Exclusive Cover Reveal: This Is a Story by John Schu and Lauren Castillo
Come with me, way back to 2018. Such a simpler time (ha). I open up my Publishers Weekly Rights Report and what do I see? This:
John Schu and Lauren Castillo – two of my favorite people in children’s literature – teaming up for a picture book: This Is a Story.
Now, let’s return to 2022, because now that book has a cover. And today we get to see it for the first time.
But first, I had some questions for the creators . . .
Travis: Hey John! What was the inspiration for THIS IS A STORY?
John Schu: Thank you for hosting This Is a Story’s cover reveal, Travis! I’m grateful for everything you do for your students, readers, and school libraries.
I’m SUPER excited to celebrate Caldecott Honor artist Lauren Castillo’s heartwarming and joyful cover illustration for our picture book, This Is a Story. I’ve looked at the cover at least 500 times since it arrived in my email inbox last month. Whenever I look at it, I send out a BIG thank-you to agent Molly O’Neill for encouraging me to put my heart on the page, to Lauren Castillo for sharing her heart through art, to editor and publisher Karen Lotz for her guidance and support, and to art director Heather McGee for being brilliant.
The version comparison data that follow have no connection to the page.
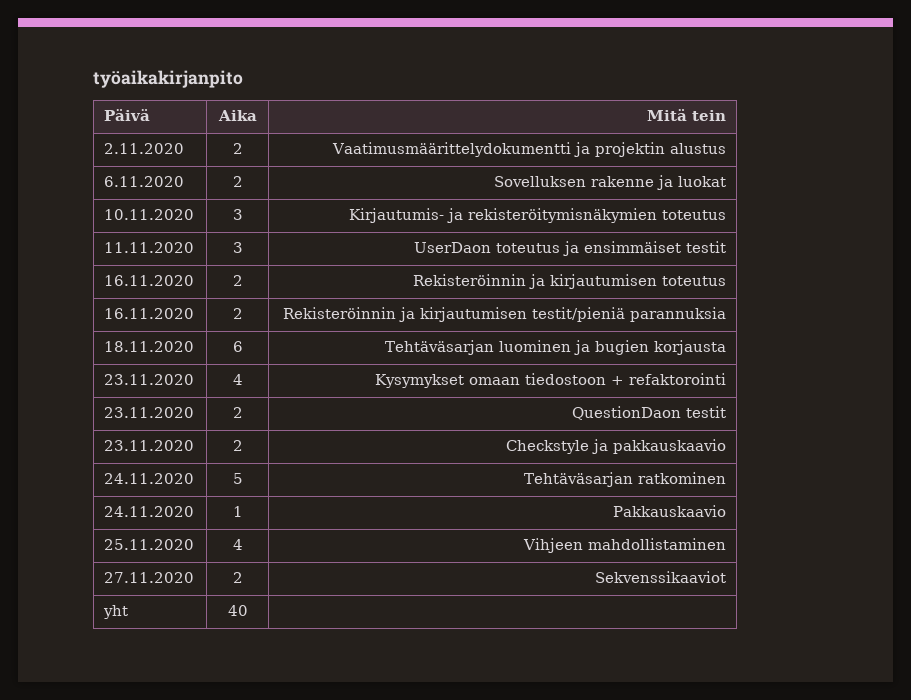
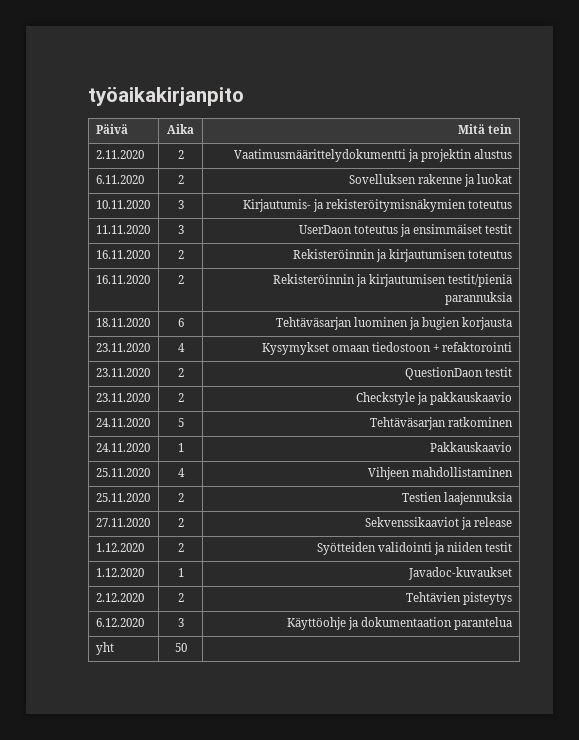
(726, 544) none -> [95,493,150,502] [177,493,184,502] [401,492,513,505] // 25.11.2020 | 2 | Testien laajennuksia
(726, 577) none -> [460,517,513,530] [95,543,144,552] [177,543,184,552] [316,542,513,555] [95,568,144,577] [177,568,184,577] [408,567,513,580] [95,593,144,602] [177,593,184,602] [405,592,513,605] [95,618,144,627] [177,618,184,627] [286,617,513,630] ja release // 1.12.2020 | 2 | Syötteiden validointi ja niiden testit // 1.12.2020 | 1 | Javadoc-kuvaukset // 2.12.2020 | 2 | Tehtävien pisteytys // 6.12.2020 | 3 | Käyttöohje ja dokumentaation parantelua
[227,605,248,616] 40 -> [174,643,187,652] 50

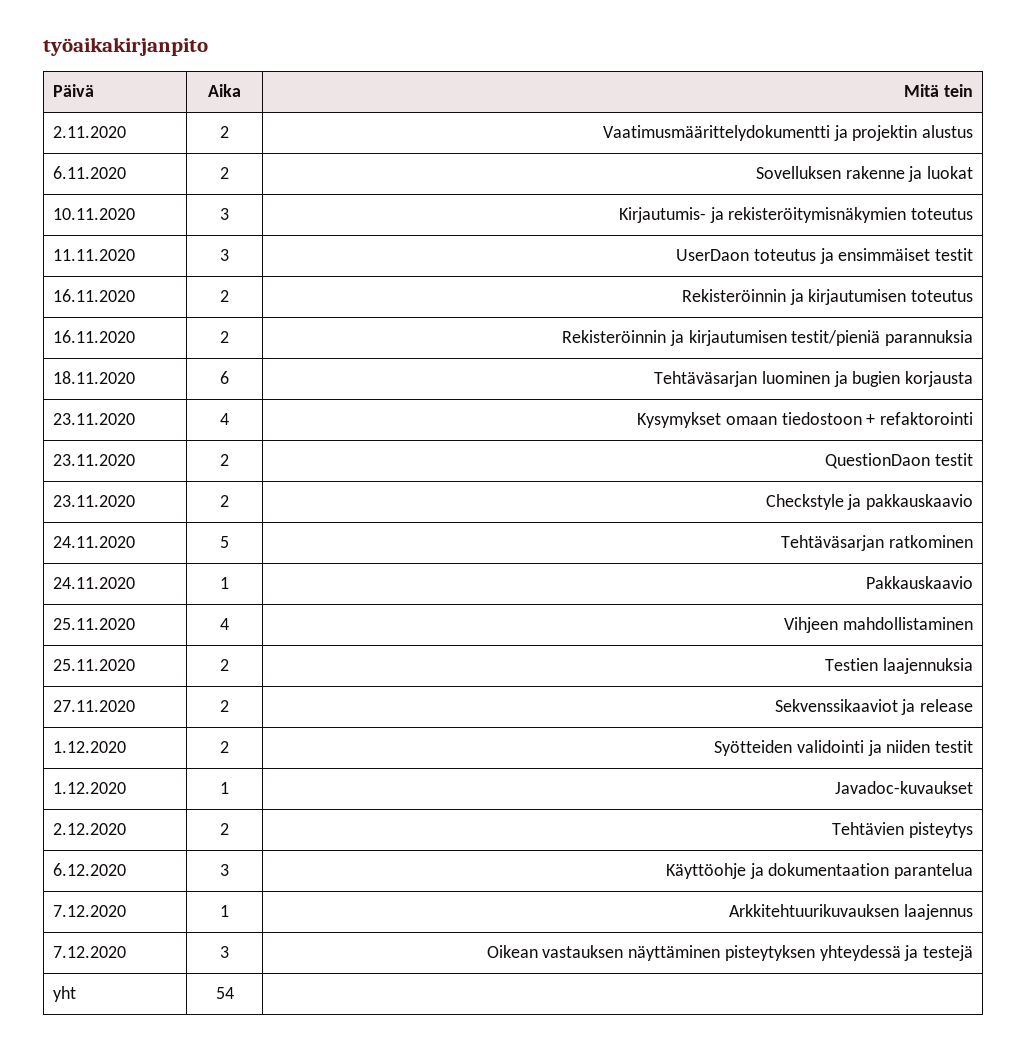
(513, 623) none -> [53,905,127,917] [220,905,229,917] [729,904,973,920] [53,946,127,958] [220,946,229,958] [486,945,973,961] // 7.12.2020 | 1 | Arkkitehtuurikuvauksen laajennus // 7.12.2020 | 3 | Oikean vastauksen näyttäminen pisteytyksen yhteydessä ja testejä
[174,643,187,652] 50 -> [215,987,234,999] 54

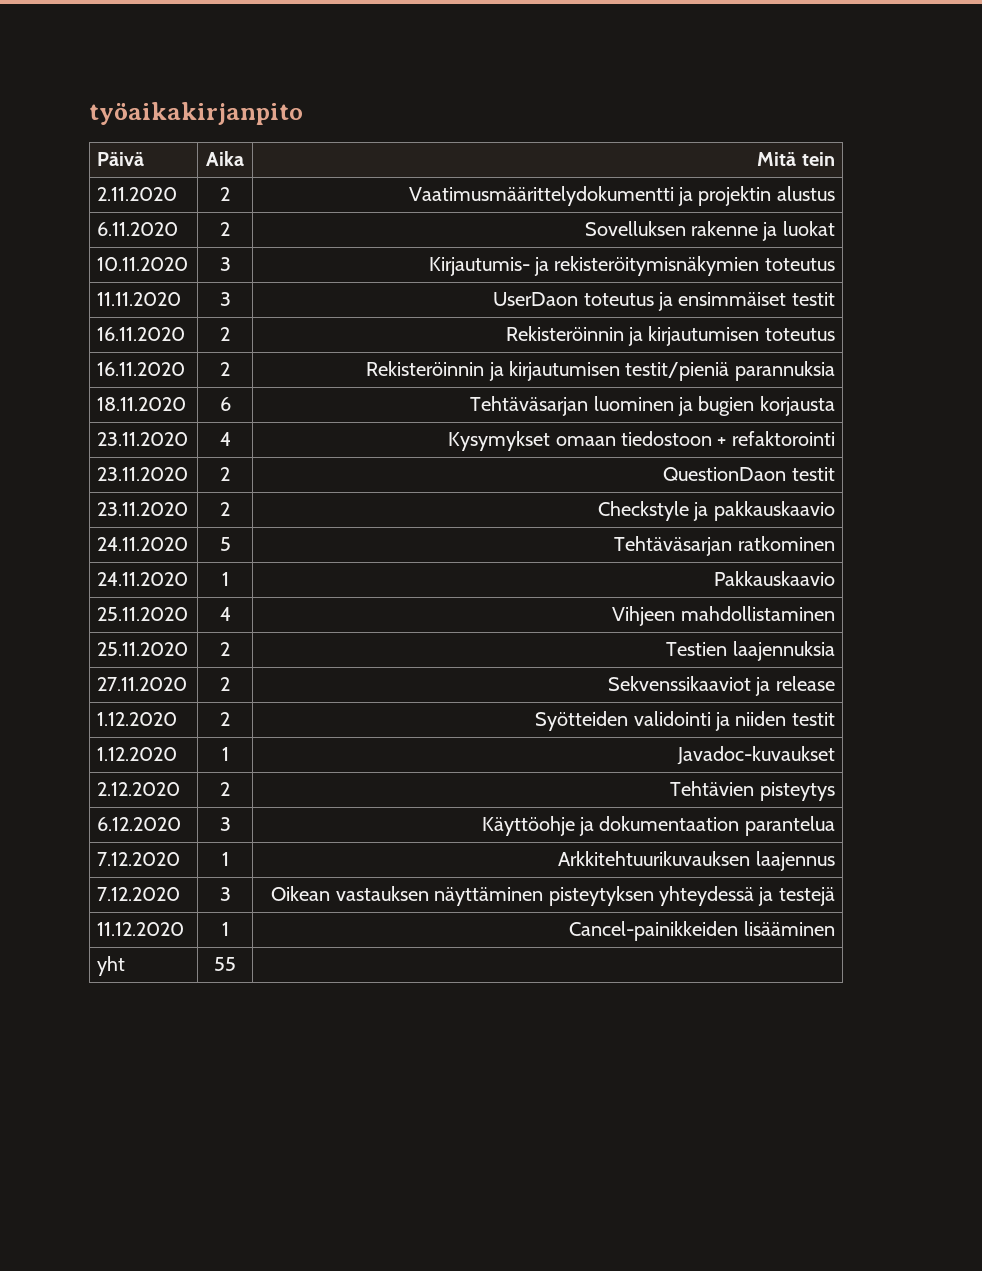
(973, 953) none -> [97,922,185,936] [221,922,229,936] [569,921,835,941] // 11.12.2020 | 1 | Cancel-painikkeiden lisääminen
[215,987,234,999] 54 -> [214,957,236,971] 55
Lauren beautifully shows how it feels when a book opens our hearts. An experience I love talking about during school visits. This sharing always seems to bring us closer together, growing our hearts and community. Lauren’s art helps our hearts grow.
This Is a Story contains everything I believe in about the power of stories and libraries.
The moment Lauren captures on the cover was on my mind while working on the manuscript: how story and art can help us grow and connect. What it feels like to close your eyes, hug a book to your chest, and take in the beauty of the moment. A memory that stays with you forever. It is everything.
Travis: Lauren, how do you usually approach creating cover art? How did you approach the cover for THIS IS A STORY?
Lauren Castillo: Each book ends up being a little different, but I like it best when I’m able to wait to draw the cover until after all the interior art is complete. That way I have a clearer vision of how best to capture the story in one image. I sketched a few different ideas for the cover, but the one we all ended up loving best was the book hug.
The image reminds me of second grade when I bought my first book at a Scholastic Book Fair. The book was Imogene’s Antlers by David Small. I loved that book so much and carried it around for days, close to my chest. It is how I imagine any of us feels about a favorite book. You just want to hold it tight. To stay connected. And to maybe even help others connect to it, too.
Travis: John, you’ve worn a few different hats: teacher, librarian, book fair ambassador, and you currently work for Bookelicious – what’s been the most unexpected part of becoming an author?
John: I love this question, Travis! I’m going to share two unexpected parts of becoming an author.
- Many students call me John instead of Mr. Schu. I love it so much! It was totally unexpected.
- Below is part of a blog post I wrote for Two Writing Teachers about This Is a School, a companion to This Is a Story.
Even though I’ve delivered thousands of presentations, a Q&A segment wasn’t built into the experiences. I use every moment. I’ve never felt as though there was time or a real reason to incorporate a formal Q&A. I thought it would change the energy of the experience. I thought I might struggle to answer questions exactly the way I wanted. I thought I would toss and turn in bed each night imagining how I should have answered the questions. I should have said it this way. I should have included X, Y, and Z. Something I experience after almost every interview. It takes a lot of energy. It makes me doubt myself. I thought if someone had a question for me, they could ask it after the presentation. I enjoy one-on-one questions.
On March 29, 2022,
something I almost
didn’t welcome in
To an enthusiastic group of students, I said…(Please visit Two Writing Teachers blog to read the rest of the story.)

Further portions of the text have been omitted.